During his lifetime, records by Ettlinger appeared with Decca, RCA and Harmonia Mundi. In addition, many of his concerts were recorded by Kol Yisrael, Israel's radio service. One of Ettlinger's most acclaimed recordings is his performance of Brahms's Clarinet Quintet together with the Tel Aviv Quartet, which appeared in the 1960s on a Decca record, and is considered one of the outstanding recorded interpretations of this piece. The recording was reissued in the 1980s as a Sony CD for limited distribution. This CD also featured another recording by Ettlinger and the Tel Aviv Quartet, of Mozart's Clarinet Quintet.

===Records===

- BRAHMS, Clarinet Quintet in B minor, Op. 115. Yona Ettlinger (clarinet), Tel Aviv Quartet (Chaim Taub, Menahem Breuer, violins; Daniel Benyamini, viola; Uzi Wiesel, cello). Decca, L'Oiseau-Lyre OLS-R146. Recorded in London, 1962.
- MOZART, Clarinet Quintet in A, K.581 / Quartet Nº21 in D, K.575. Yona Ettlinger (clarinet), Tel Aviv Quartet (Chaim Taub, Yefim Boyko, violins; Daniel Benyamini, viola; Uzi Wiesel, cello). RCA RL-37003. Recorded in London, 1976.
- BRAHMS, The Two Sonatas for Clarinet and Piano, Op. 120. Yona Ettlinger (clarinet), Pnina Salzman (piano). RCA FRL1-0131. Recorded in Jerusalem, 1975.

===CDs===

- MOZART, Clarinet Quintet in A, K.581. BRAHMS, Clarinet Quintet in B minor, Op. 115. Yona Ettlinger (clarinet), Tel Aviv Quartet (the 1962 and 1976 recordings). Sony-Edition 3. Issued 1988 and reprinted 1998, both prints in limited distributions.
- PNINA SALZMAN Vol. 2, BRAHMS: Trio for Piano, Clarinet and Cello in A minor Op. 114, Sonata for Clarinet and Piano in F minor Op. 120 No. 1, Sonata for Clarinet and Piano in E♭ major Op. 120 No. 2. Yona Ettlinger (clarinet), Pnina Salzman (piano), Uzi Wiesel (cello). Recorded live, Jerusalem, 1975. Doremi Records, DHR-7830.
- PNINA SALZMAN Vol. 6, MOZART: Trio for Clarinet, Viola and Piano in E♭ major, K. 498. Yona Ettlinger (clarinet), Daniel Benjamini (viola), Pnina Salzman (piano). Recorded live, Tel Aviv, 1975. Doremi Records, DHR-7870/1 (2 CDs including other pieces by Mozart, Bach, Liszt and De Falla).
- PNINA SALZMAN Vol. 7, SCHUMANN, Three Romances for Clarinet and Piano Op. 94. BEETHOVEN, Trio for Clarinet, Cello and Piano in B♭ major, Op. 11. C.P.E. BACH, 4 Sonatas for Clarinet, Piano and Cello from Wq.92: Allegretto, Allegro, Andante, Allegro di molto. GLINKA, Trio for Clarinet, Cello and Piano in D minor. POULENC, Sonata for Clarinet and Piano (2 versions). RAMEAU-ETTLINGER, Suite for Clarinet and Piano. Yona Ettlinger (clarinet), Pnina Salzman (piano), Uzi Wiesel (cello). Doremi Records, DHR-7883-7 (5 CDs including other pieces by Schumann, Debussy and others).
- YONA ETTLINGER - CLARINET CONCERTOS: MOZART, Clarinet Concerto in A major, K.622. Carl STAMITZ, Clarinet Concerto No.3 in B♭ major. HANDEL-ETTLINGER, Clarinet Concerto in G minor. J. C. BACH-ETTLINGER: Clarinet Concerto in D major. Yona Ettlinger (clarinet), Israel Chamber Orchestra, Gary Bertini – conductor, Israel Radio Orchestra, Mendi Rodan – conductor. Doremi Records, DHR-7859.

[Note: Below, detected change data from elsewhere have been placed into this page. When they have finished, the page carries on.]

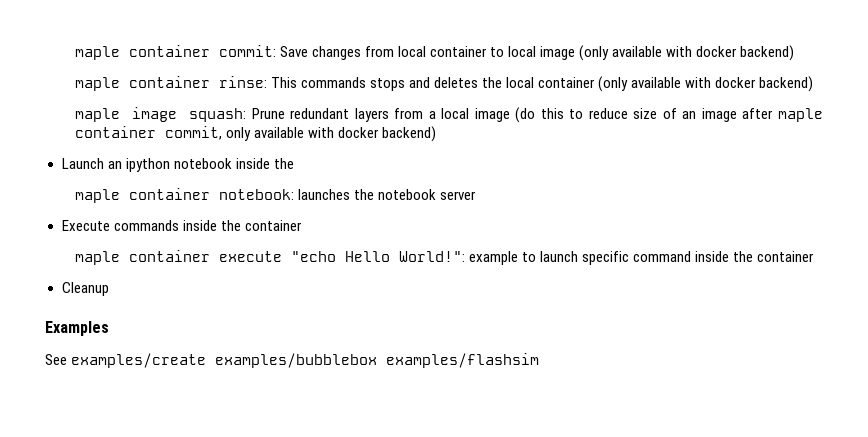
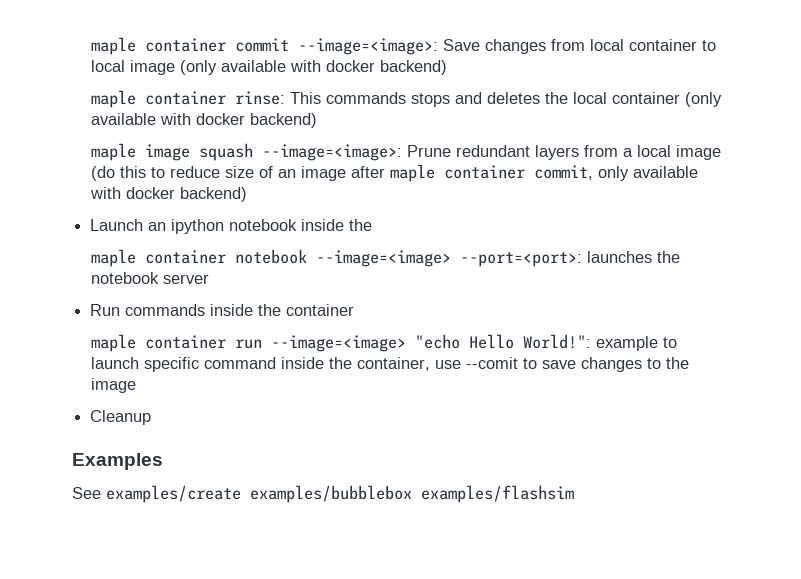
- maple container commit: Save changes from local container to local image (only available with docker backend)
+ maple container commit --image=<image>: Save changes from local container to local image (only available with docker backend)
- maple image squash: Prune redundant layers from a local image (do this to reduce size of an image after maple container commit, only available with docker backend)
+ maple image squash --image=<image>: Prune redundant layers from a local image (do this to reduce size of an image after maple container commit, only available with docker backend)
- maple container notebook: launches the notebook server
+ maple container notebook --image=<image> --port=<port>: launches the notebook server
- Execute commands inside the container
+ Run commands inside the container
- maple container execute "echo Hello World!": example to launch specific command inside the container
+ maple container run --image=<image> "echo Hello World!": example to launch specific command inside the container, use --comit to save changes to the image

==Arrangements for the Clarinet==
In addition to his career as soloist, orchestra player, conductor and teacher, Ettlinger added to the clarinet literature a couple of important arrangements from the Baroque and the early Classical period.

- Bach, Johann Christian and Wolfgang Amadeus Mozart. Concerto in E-flat Major for Clarinet and Strings, arr. Yona Ettlinger. Boosey & Hawkes, London, 1974.
- Mozart, Wolfgang Amadeus. Four Church Sonatas for Clarinet and Piano, arr. by Yona Ettlinger. Boosey & Hawkes, London, 1978.
- Mozart, Wolfgang Amadeus. Tema Con Variazioni and Rondo, from Serenade for 13 Wind Instruments (Gran Partita) K.361. Broekmans & Van Poppel, Amsterdam.
- Rameau, Jean Philippe. Suite, arr. Yona Ettlinger. Boosey & Hawkes, London, 1968.
- Rossini, Gioacchino, Sonata No. 3, arr. Yona Ettlinger. Boosey & Hawkes, London, 1982.
- Pre-Classical Encores for Clarinet, Piano and Cello or Bassoon Continuo. A selection of pieces by J.S. Bach, J.C. Bach, Scarlatti, Pergolesi, Rameau, Sammartini, Senaille, Veracini, Fiorillo. arr. by Yona Ettlinger. Edition Peters, New York, 1984.

Additional arrangements by Ettlinger for concerti by Pergolesi, Handel and Veracini are performed by Ettlinger's many followers, but have not appeared in print.